* SUPPLIED DATA *
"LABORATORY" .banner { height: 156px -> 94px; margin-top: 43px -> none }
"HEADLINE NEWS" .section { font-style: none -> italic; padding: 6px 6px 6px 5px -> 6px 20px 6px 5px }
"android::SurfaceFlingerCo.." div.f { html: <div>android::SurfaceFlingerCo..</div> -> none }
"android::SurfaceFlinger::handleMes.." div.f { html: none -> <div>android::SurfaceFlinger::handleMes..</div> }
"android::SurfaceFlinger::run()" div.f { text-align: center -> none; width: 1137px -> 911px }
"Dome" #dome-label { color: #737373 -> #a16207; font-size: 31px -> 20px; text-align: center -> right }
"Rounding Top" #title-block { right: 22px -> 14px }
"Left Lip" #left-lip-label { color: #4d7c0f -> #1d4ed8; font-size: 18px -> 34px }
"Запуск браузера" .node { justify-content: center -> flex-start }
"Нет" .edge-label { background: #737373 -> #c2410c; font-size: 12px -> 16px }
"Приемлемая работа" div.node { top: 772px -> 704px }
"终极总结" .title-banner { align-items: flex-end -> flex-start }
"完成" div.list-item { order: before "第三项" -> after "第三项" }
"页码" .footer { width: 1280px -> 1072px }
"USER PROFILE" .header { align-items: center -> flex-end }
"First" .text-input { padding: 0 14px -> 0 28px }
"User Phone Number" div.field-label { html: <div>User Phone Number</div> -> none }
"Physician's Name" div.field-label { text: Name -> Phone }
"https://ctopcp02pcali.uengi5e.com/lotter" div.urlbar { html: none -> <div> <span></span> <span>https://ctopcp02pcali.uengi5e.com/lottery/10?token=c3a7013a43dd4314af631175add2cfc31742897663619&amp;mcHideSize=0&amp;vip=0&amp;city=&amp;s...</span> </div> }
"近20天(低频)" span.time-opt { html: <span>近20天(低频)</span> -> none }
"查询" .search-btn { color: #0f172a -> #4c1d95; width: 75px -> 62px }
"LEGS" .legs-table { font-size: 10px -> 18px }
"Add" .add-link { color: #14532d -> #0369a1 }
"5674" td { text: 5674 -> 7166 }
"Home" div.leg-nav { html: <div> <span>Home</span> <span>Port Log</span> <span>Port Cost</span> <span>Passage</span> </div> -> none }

* THE TASK *
Could you retype every line of the data exactly?

* SOLVED PROBLEM *
"LABORATORY" .banner { height: 156px -> 94px; margin-top: 43px -> none }
"HEADLINE NEWS" .section { font-style: none -> italic; padding: 6px 6px 6px 5px -> 6px 20px 6px 5px }
"android::SurfaceFlingerCo.." div.f { html: <div>android::SurfaceFlingerCo..</div> -> none }
"android::SurfaceFlinger::handleMes.." div.f { html: none -> <div>android::SurfaceFlinger::handleMes..</div> }
"android::SurfaceFlinger::run()" div.f { text-align: center -> none; width: 1137px -> 911px }
"Dome" #dome-label { color: #737373 -> #a16207; font-size: 31px -> 20px; text-align: center -> right }
"Rounding Top" #title-block { right: 22px -> 14px }
"Left Lip" #left-lip-label { color: #4d7c0f -> #1d4ed8; font-size: 18px -> 34px }
"Запуск браузера" .node { justify-content: center -> flex-start }
"Нет" .edge-label { background: #737373 -> #c2410c; font-size: 12px -> 16px }
"Приемлемая работа" div.node { top: 772px -> 704px }
"终极总结" .title-banner { align-items: flex-end -> flex-start }
"完成" div.list-item { order: before "第三项" -> after "第三项" }
"页码" .footer { width: 1280px -> 1072px }
"USER PROFILE" .header { align-items: center -> flex-end }
"First" .text-input { padding: 0 14px -> 0 28px }
"User Phone Number" div.field-label { html: <div>User Phone Number</div> -> none }
"Physician's Name" div.field-label { text: Name -> Phone }
"https://ctopcp02pcali.uengi5e.com/lotter" div.urlbar { html: none -> <div> <span></span> <span>https://ctopcp02pcali.uengi5e.com/lottery/10?token=c3a7013a43dd4314af631175add2cfc31742897663619&amp;mcHideSize=0&amp;vip=0&amp;city=&amp;s...</span> </div> }
"近20天(低频)" span.time-opt { html: <span>近20天(低频)</span> -> none }
"查询" .search-btn { color: #0f172a -> #4c1d95; width: 75px -> 62px }
"LEGS" .legs-table { font-size: 10px -> 18px }
"Add" .add-link { color: #14532d -> #0369a1 }
"5674" td { text: 5674 -> 7166 }
"Home" div.leg-nav { html: <div> <span>Home</span> <span>Port Log</span> <span>Port Cost</span> <span>Passage</span> </div> -> none }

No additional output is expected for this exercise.